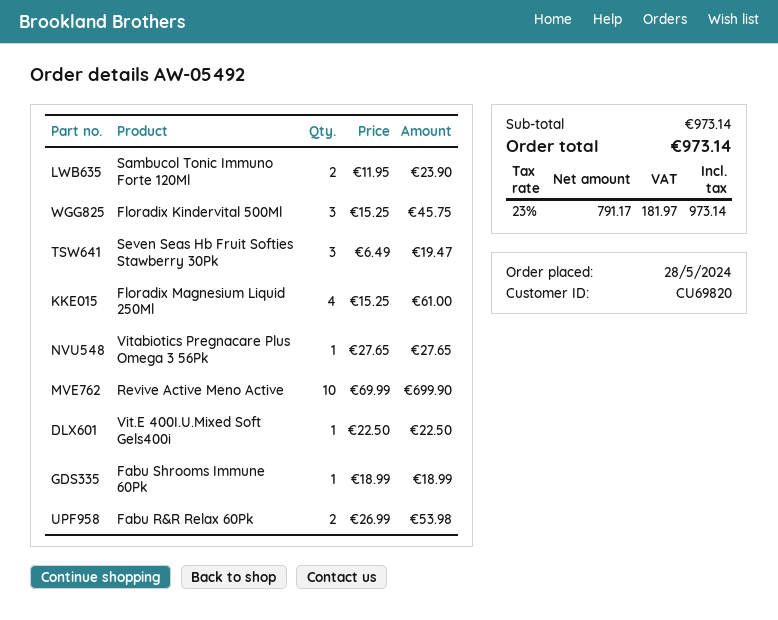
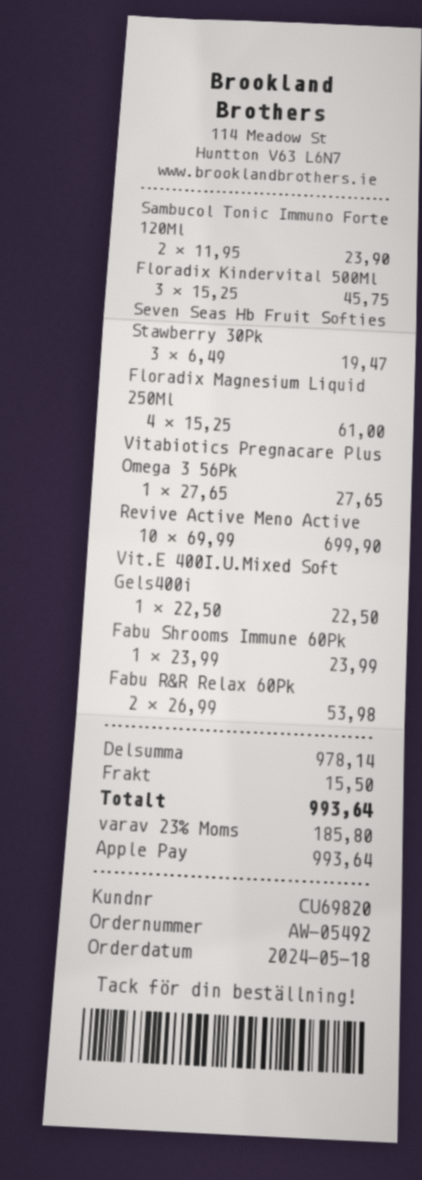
order date: 2024-05-28 -> 2024-05-18
Fabu Shrooms Immune 60Pk: 1 x 18.99 = 18.99 -> 1 x 23.99 = 23.99
subtotal: 973.14 -> 978.14
shipping: none -> 15.50
tax: 23% = 181.97 -> 23% = 185.80
total: 973.14 -> 993.64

-------------------------

**Directions**
From the line containing "subtotal: 973.14 -> 978.14" down to the last line of the data above, copy every line exactly; leave out all other lines.

**Written response**
subtotal: 973.14 -> 978.14
shipping: none -> 15.50
tax: 23% = 181.97 -> 23% = 185.80
total: 973.14 -> 993.64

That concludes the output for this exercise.